Comes with doors and a plow
So after two years I've decided to cash in my investment. Steve put an ad on the employee website at the Polaris factory and I've been running an ad in the local shopper paper. A couple of people called but they were looking for a model that carries three adults. I'm not desperate but I do need to advertise more widely. Just this weekend a neighbor who lives along the highway offered to let me put the Ranger in her front yard. Hundreds of cars pass by each day. And then there's this blog. I know of one person who checks daily to see if there's anything new, but he doesn't need a Ranger. I should put a link to my blog on my Facebook page. I have over a hundred friends, only a handful of whom are zombies.
3 comments:
That person especially doesn't need a Ranger that doesn't feature bun warmer seats as standard equipment. However, that person continues to spread the word about this otherwise unbelievable deal!
To quote Peter Schjeldahl, "When we call a thing 'unbelievable,' we're expressing a belief hat it's true.
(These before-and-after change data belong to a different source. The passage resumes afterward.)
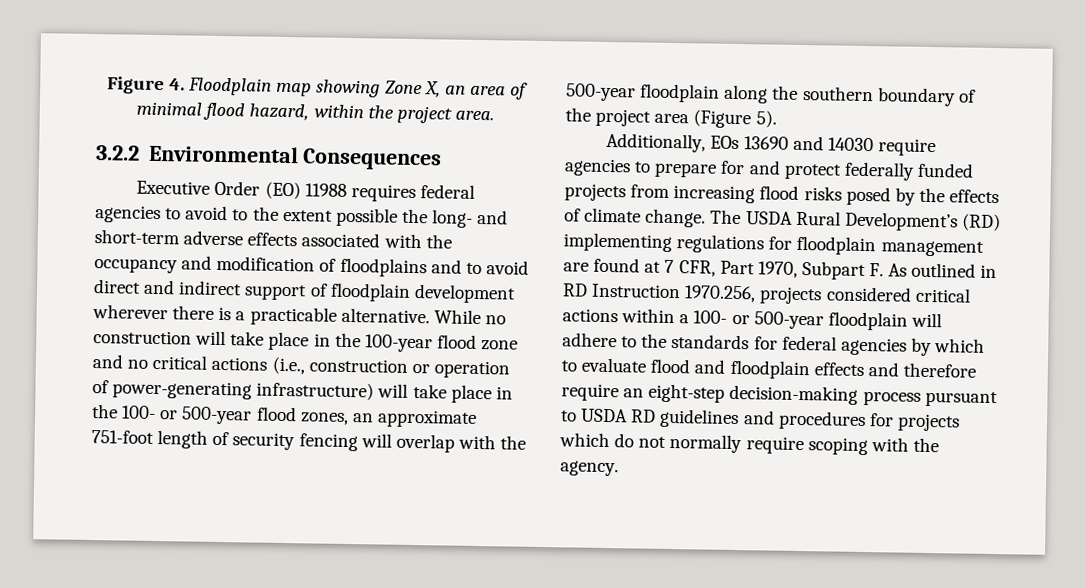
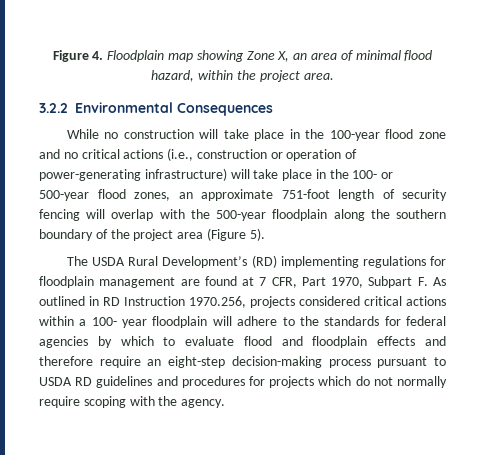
- Executive Order (EO) 11988 requires federal agencies to avoid to the extent possible the long- and short-term adverse effects associated with the occupancy and modification of floodplains and to avoid direct and indirect support of floodplain development wherever there is a practicable alternative.
- Additionally, EOs 13690 and 14030 require agencies to prepare for and protect federally funded projects from increasing flood risks posed by the effects of climate change. The USDA Rural Development’s (RD) implementing regulations for floodplain management are found at 7 CFR, Part 1970, Subpart F. As outlined in RD Instruction 1970.256, projects considered critical actions within a 100- or 500-year floodplain will adhere to the standards for federal agencies by which to evaluate flood and floodplain effects and therefore require an eight-step decision-making process pursuant to USDA RD guidelines and procedures for projects which do not normally require scoping with the agency.
+ The USDA Rural Development’s (RD) implementing regulations for floodplain management are found at 7 CFR, Part 1970, Subpart F. As outlined in RD Instruction 1970.256, projects considered critical actions within a 100- year floodplain will adhere to the standards for federal agencies by which to evaluate flood and floodplain effects and therefore require an eight-step decision-making process pursuant to USDA RD guidelines and procedures for projects which do not normally require scoping with the agency.

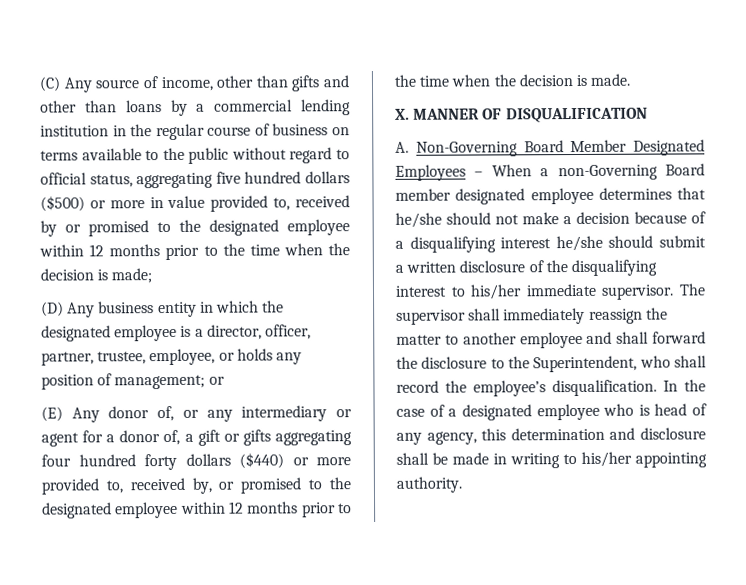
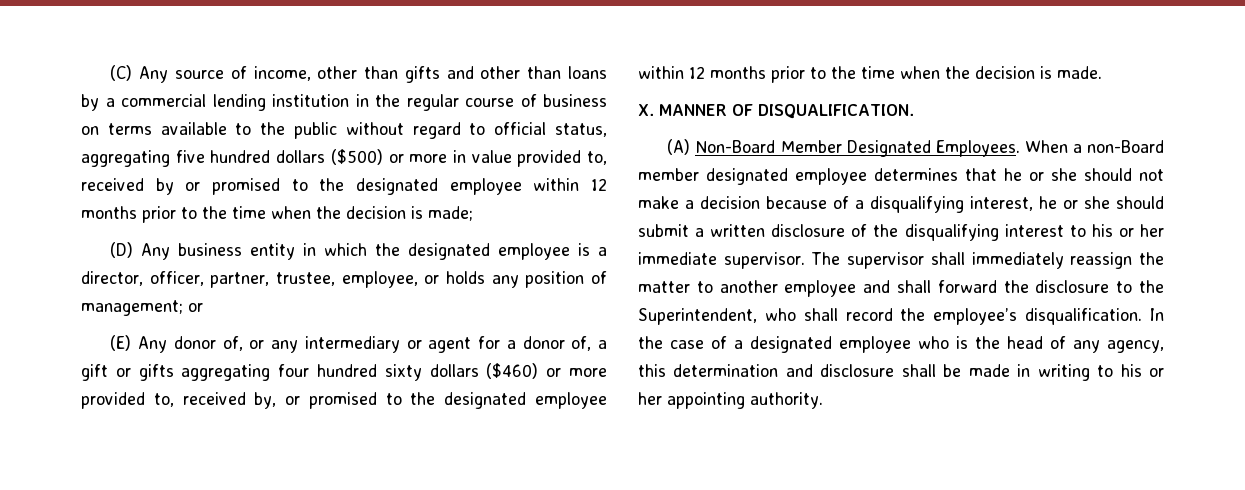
- (E) Any donor of, or any intermediary or agent for a donor of, a gift or gifts aggregating four hundred forty dollars ($440) or more provided to, received by, or promised to the designated employee within 12 months prior to the time when the decision is made.
+ (E) Any donor of, or any intermediary or agent for a donor of, a gift or gifts aggregating four hundred sixty dollars ($460) or more provided to, received by, or promised to the designated employee within 12 months prior to the time when the decision is made.
- X. MANNER OF DISQUALIFICATION
- A. Non-Governing Board Member Designated Employees – When a non-Governing Board member designated employee determines that he/she should not make a decision because of a disqualifying interest he/she should submit a written disclosure of the disqualifying interest to his/her immediate supervisor.
+ X. MANNER OF DISQUALIFICATION.
+ (A) Non-Board Member Designated Employees. When a non-Board member designated employee determines that he or she should not make a decision because of a disqualifying interest, he or she should submit a written disclosure of the disqualifying interest to his or her immediate supervisor.
- In the case of a designated employee who is head of any agency, this determination and disclosure shall be made in writing to his/her appointing authority.
+ In the case of a designated employee who is the head of any agency, this determination and disclosure shall be made in writing to his or her appointing authority.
Similarly, we employ 'incredible' to confer credibility, and 'fantastic' to admit facts. We thereby put happy faces on mortifications of our common sense."
This Ranger deal is SO unbelievably, incredibly, fantastic, it defies such linguistic emojification.
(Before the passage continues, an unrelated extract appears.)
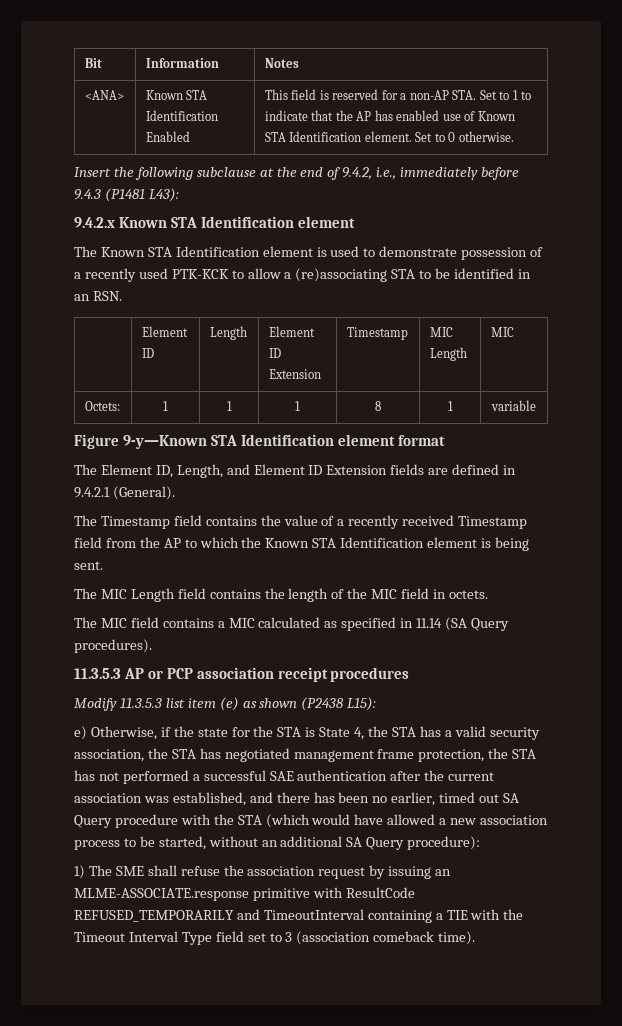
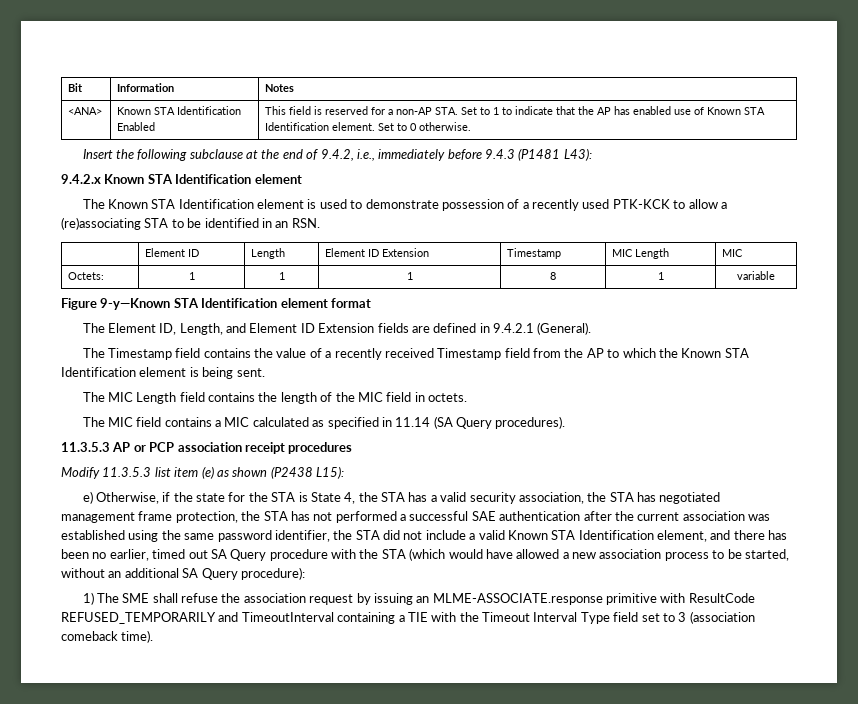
- e) Otherwise, if the state for the STA is State 4, the STA has a valid security association, the STA has negotiated management frame protection, the STA has not performed a successful SAE authentication after the current association was established, and there has been no earlier, timed out SA Query procedure with the STA (which would have allowed a new association process to be started, without an additional SA Query procedure):
+ e) Otherwise, if the state for the STA is State 4, the STA has a valid security association, the STA has negotiated management frame protection, the STA has not performed a successful SAE authentication after the current association was established using the same password identifier, the STA did not include a valid Known STA Identification element, and there has been no earlier, timed out SA Query procedure with the STA (which would have allowed a new association process to be started, without an additional SA Query procedure):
You might have better luck if you give her/him a name...
One more thought...you might want to contact the Donald and suggest that you have an item that he could not possibly afford, and one that is simply too difficult for him to learn how to competently operate as President of the United States of America....
You won't believe this, but the Ranger does have a name: L'il Isla. I picked the thing up on February 21, 2014, the day of our granddaughter's birth. That's street cred for you. Joey will hate me for selling his daughter's namesake ATV but I'll tell him Trump is buying it for a million billion dollars. Fact or fantasy?